When I hold that what is really dangerous for banks, is not what is perceived as risky but what is perceived as safe, and therefore current requirements, more-perceived-risk-more-capital, less-risk-less-capital for banks, are 180 degrees wrong… many laugh but, unfortunately, the cognitive and cultural leap required to really understand its significance, seems way too big.

Can you imagine the US approving a Marshall plan to a Europe that allowed banks to have less capital, meaning to earn higher risk adjusted returns on equity, when lending to the public sector and financing houses than when lending to its private sector? And, if the US had not understood the implications of such regulations and had still approved the plan, can you imagine Europe delivering the same results?

Here is my “crazy” idea for Europe (and for the rest). Throw out the Basel Committee’s credit-risk based regulations and allow banks to hold slightly less capital based on job-creation-potential ratings (and environmental-sustainability-ratings). That way banks could earn higher risk adjusted returns on equity when doing something Europe would like them and need them to do.

@PerKurowski

July 09, 2015

OECD: Make capital requirements for banks, instead of on credit ratings, depend on job-creation-potential ratings.

Sir, Sarah O’Connor reports that “OECD warns on ‘chronic’ low pay and job insecurity” July 10.

When you have bank regulations that are solely targeted to avoid those perceived credit risk which are basically already cleared for by bankers, by means of risk premiums and size of exposure; and which care not one iota about the effective allocation of bank credit… you will not be able to generate as much jobs as you otherwise could. It is as simple as that.

If you are really desperate for jobs, then offer banks to be able to hold less capital against loans that have a high potential of job creating ratings, so that banks can obtain higher risk-adjusted returns on their equity financing what you wish they finance.

And, by the way, if you want more planet earth sustainability then equally offer banks to be able to hold less capital against loans that have high sustainability ratings.
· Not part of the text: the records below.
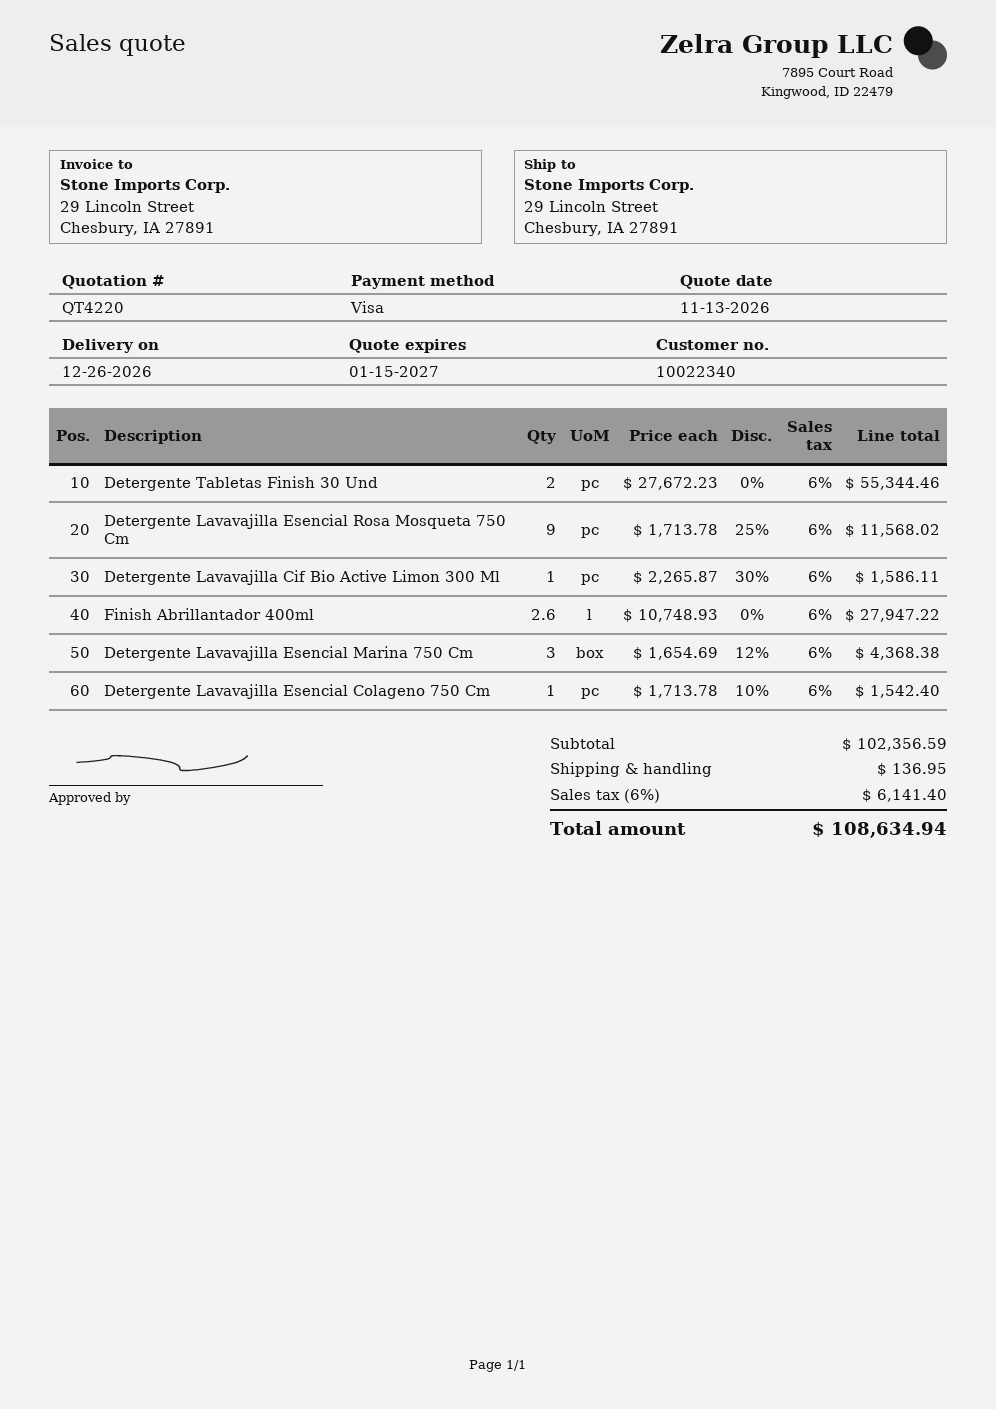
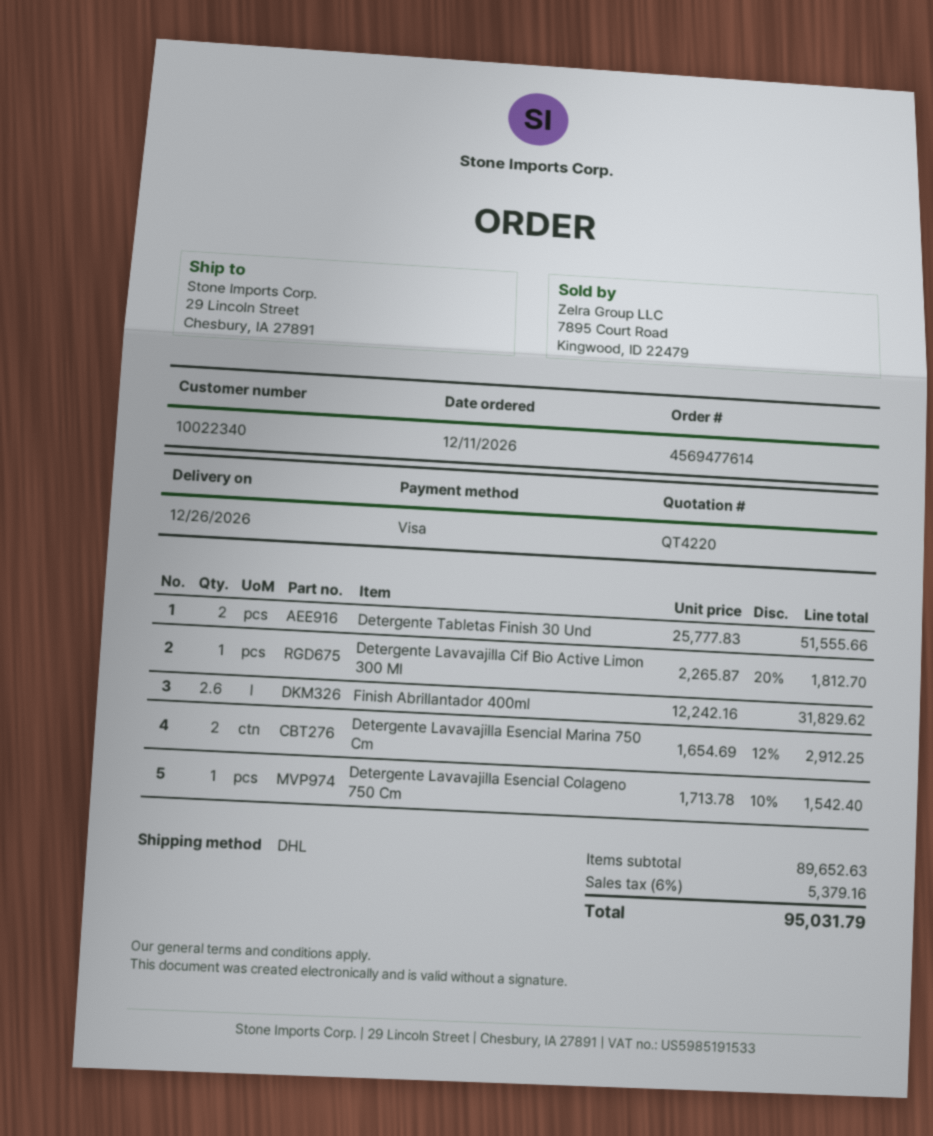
Detergente Tabletas Finish 30 Und: 2 x 27672.23 = 55344.46 -> 2 x 25777.83 = 51555.66
Detergente Lavavajilla Esencial Rosa Mosqueta 750 Cm: 9 x 1713.78 - 25% = 11568.02 -> none
Detergente Lavavajilla Cif Bio Active Limon 300 Ml: 1 x 2265.87 - 30% = 1586.11 -> 1 x 2265.87 - 20% = 1812.70
Finish Abrillantador 400ml: 2.6 x 10748.93 = 27947.22 -> 2.6 x 12242.16 = 31829.62
Detergente Lavavajilla Esencial Marina 750 Cm: 3 x 1654.69 - 12% = 4368.38 -> 2 x 1654.69 - 12% = 2912.25
subtotal: 102356.59 -> 89652.63
shipping: 136.95 -> none
tax: 6% = 6141.40 -> 6% = 5379.16
total: 108634.94 -> 95031.79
In short it all has to do with giving banks a purpose different from just silly credit risk avoidance. “Silly”? Yes! Bank capital is to cover for unexpected losses and it is precisely what is considered as absolutely safe from a credit risk perspective that carries the greatest potential of delivering the unexpected.
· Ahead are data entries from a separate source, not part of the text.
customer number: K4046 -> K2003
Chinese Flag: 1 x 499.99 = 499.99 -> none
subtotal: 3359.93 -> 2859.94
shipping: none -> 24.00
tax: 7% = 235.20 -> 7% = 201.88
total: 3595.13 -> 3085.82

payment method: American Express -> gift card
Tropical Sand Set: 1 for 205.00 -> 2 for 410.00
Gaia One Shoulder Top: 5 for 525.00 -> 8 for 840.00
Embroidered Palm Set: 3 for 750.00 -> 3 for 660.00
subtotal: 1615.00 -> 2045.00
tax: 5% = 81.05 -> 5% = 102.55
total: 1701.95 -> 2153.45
OECD, has a fundamental and urgent structural reform to do, namely throwing out the credit-risk-weighted capita requirements for banks. That would do much more for the creation of jobs than its worrying and wringing hands. 

PS. And perhaps OECD needs to start thinking about worthy and decent unemployments too.

@PerKurowski

June 24, 2015

Capital requirements for banks weighted for environmental and job creation concerns, would at least serve a purpose.

Sir, Martin Wolf writes: “The best way of responding to the challenge of climate change is through changed incentives and accelerated innovation aimed at making carbon-free technologies competitive with fossil fuels. Both demand more active public policies.”, “A moonshot to save a warming planet”, June 24. He is correct but one of the active public policies that need to be reviewed is that of bank regulations.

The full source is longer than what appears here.